Atoms are conserved in ordinary chemical reactions. The number of each kind of atom on one side of a balanced equation matches the number on the other side. What changes is how the atoms are bonded and arranged.
Seen this way, living systems are dynamic chemical systems. They constantly break bonds, form new ones, move matter between compartments, and transfer energy through reaction networks. The life of an organism depends on maintaining these flows in an organized way.
These ideas matter far beyond the biology classroom. In agriculture, farmers try to maximize photosynthesis by managing light exposure, water supply, soil nutrients, and carbon dioxide availability in some greenhouse settings. Higher photosynthetic rates can increase plant growth, but only if other limiting factors are also addressed.
In medicine and sports science, understanding respiration helps explain why trained athletes often have greater endurance. Their bodies can deliver oxygen more effectively, support aerobic respiration for longer periods, and manage ATP demands more efficiently. The burning sensation during intense effort is tied to metabolic conditions in muscle cells when oxygen delivery cannot fully match demand.
Climate science also depends on these processes. Forests, grasslands, wetlands, and oceans remove \(\mathrm{CO}_2\) from the atmosphere through photosynthesis. At the same time, organisms return \(\mathrm{CO}_2\) through respiration and decomposition. Human activities such as burning fossil fuels add large amounts of carbon dioxide, affecting the balance of the carbon cycle.
Aquatic ecosystems reveal another important connection. If algae photosynthesize rapidly in daylight, dissolved oxygen in water may rise. But if respiration by algae, bacteria, and other organisms becomes very high, especially at night, oxygen levels can fall. Fish and other aquatic animals may then experience stress or die if the water becomes too low in oxygen.
Case study: a seed becoming a seedling
Step 1: A seed begins with stored food molecules made earlier by the parent plant.
Step 2: During germination, the embryo uses cellular respiration to break down those stored molecules and make ATP.
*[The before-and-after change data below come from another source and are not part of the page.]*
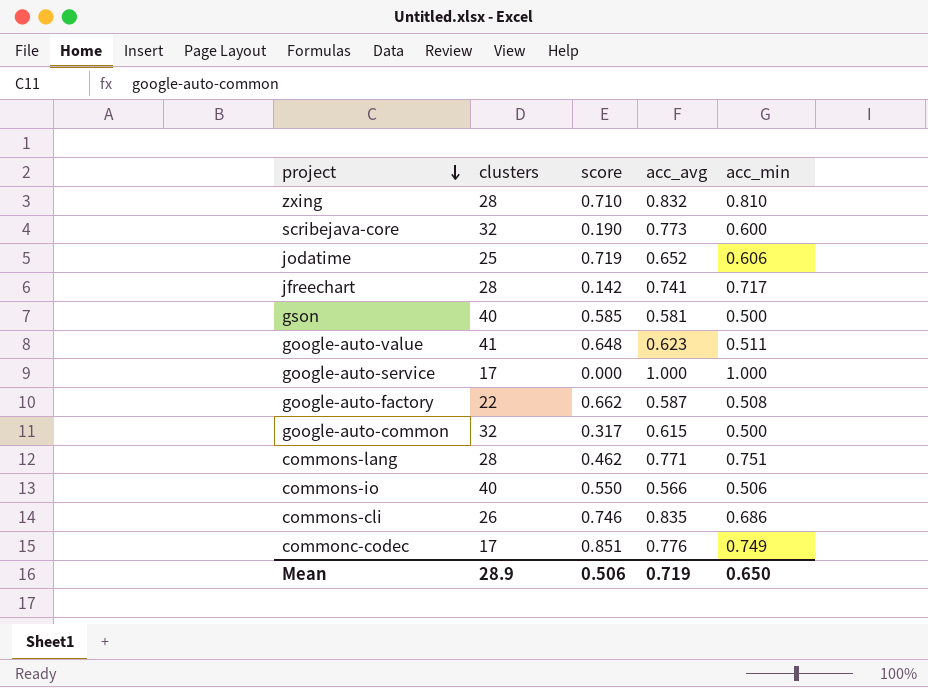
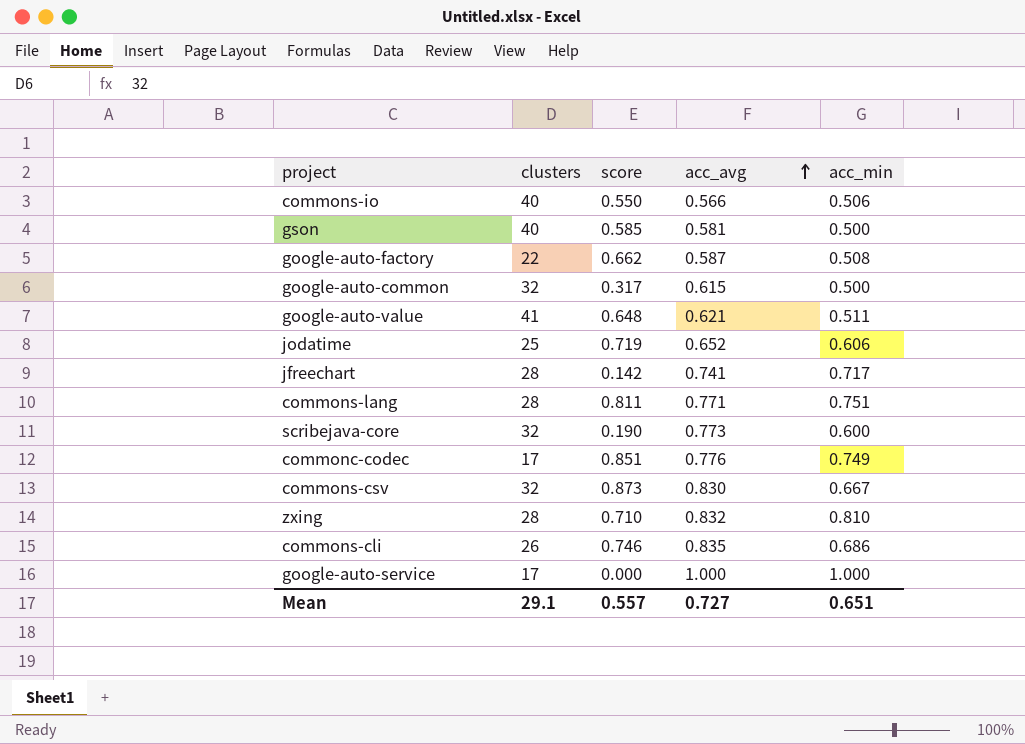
row order: project descending -> acc_avg ascending
google-auto-value | acc_avg: 0.623 -> 0.621
commons-lang | score: 0.462 -> 0.811
row commons-csv: none -> 32 | 0.873 | 0.830 | 0.667
Mean | clusters: 28.9 -> 29.1
Mean | score: 0.506 -> 0.557
Mean | acc_avg: 0.719 -> 0.727
Mean | acc_min: 0.650 -> 0.651

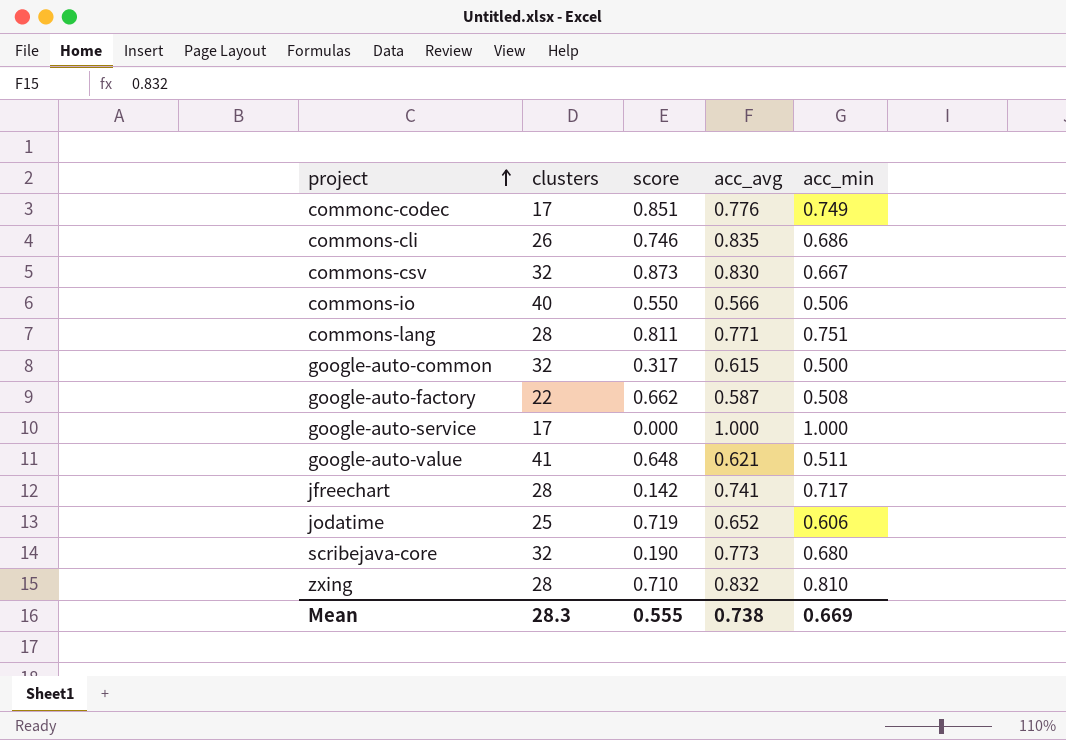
row order: acc_avg ascending -> project ascending
row gson: 40 | 0.585 | 0.581 | 0.500 -> none
scribejava-core | acc_min: 0.600 -> 0.680
Mean | clusters: 29.1 -> 28.3
Mean | score: 0.557 -> 0.555
Mean | acc_avg: 0.727 -> 0.738
Mean | acc_min: 0.651 -> 0.669

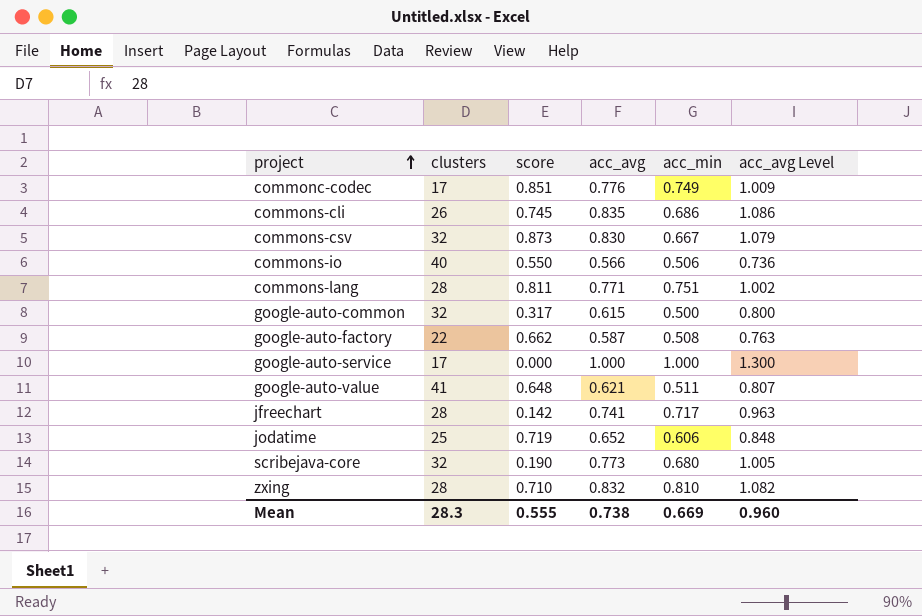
column acc_avg Level | formula: none -> [acc_avg] * 1.3
commons-cli | score: 0.746 -> 0.745

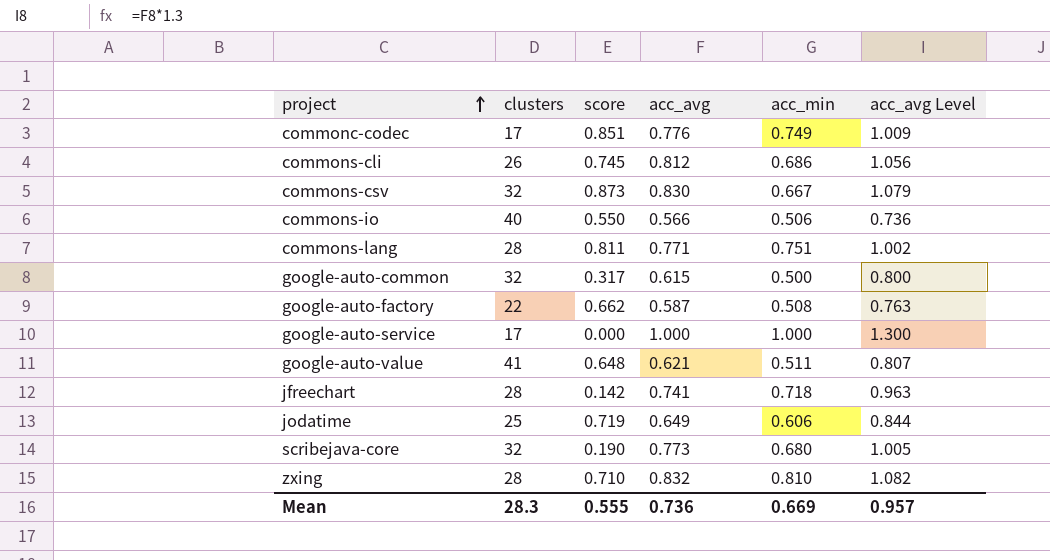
commons-cli | acc_avg: 0.835 -> 0.812
commons-cli | acc_avg Level: 1.086 -> 1.056
jfreechart | acc_min: 0.717 -> 0.718
jodatime | acc_avg: 0.652 -> 0.649
jodatime | acc_avg Level: 0.848 -> 0.844
Mean | acc_avg: 0.738 -> 0.736
Mean | acc_avg Level: 0.960 -> 0.957

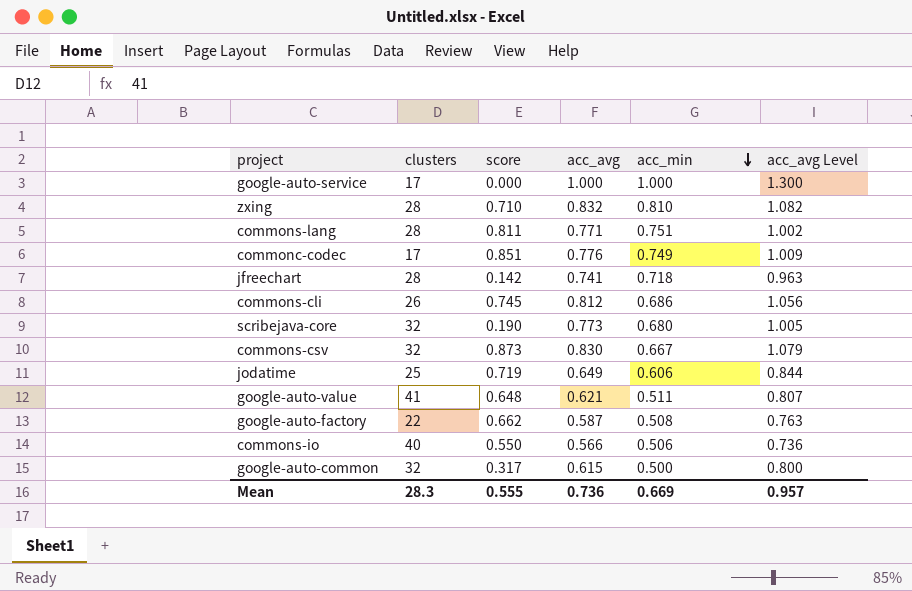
row order: project ascending -> acc_min descending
Step 3: ATP powers growth, cell division, and the formation of new tissues.
Step 4: Once leaves develop, the young plant begins photosynthesis and starts producing more of its own sugars.
This sequence links stored matter, energy transfer, new cell formation, and the shift from dependence on stored food to direct use of sunlight.
Returning to [Figure 3], notice that respiration does not destroy matter or energy. It reorganizes matter and transfers energy into usable and less usable forms. Returning to [Figure 4], the same atoms can move across many organizational levels while still obeying the same chemical rules. That is one of biology's deepest themes: life is built from chemistry, but organized in ways complex enough to grow, respond, reproduce, and evolve.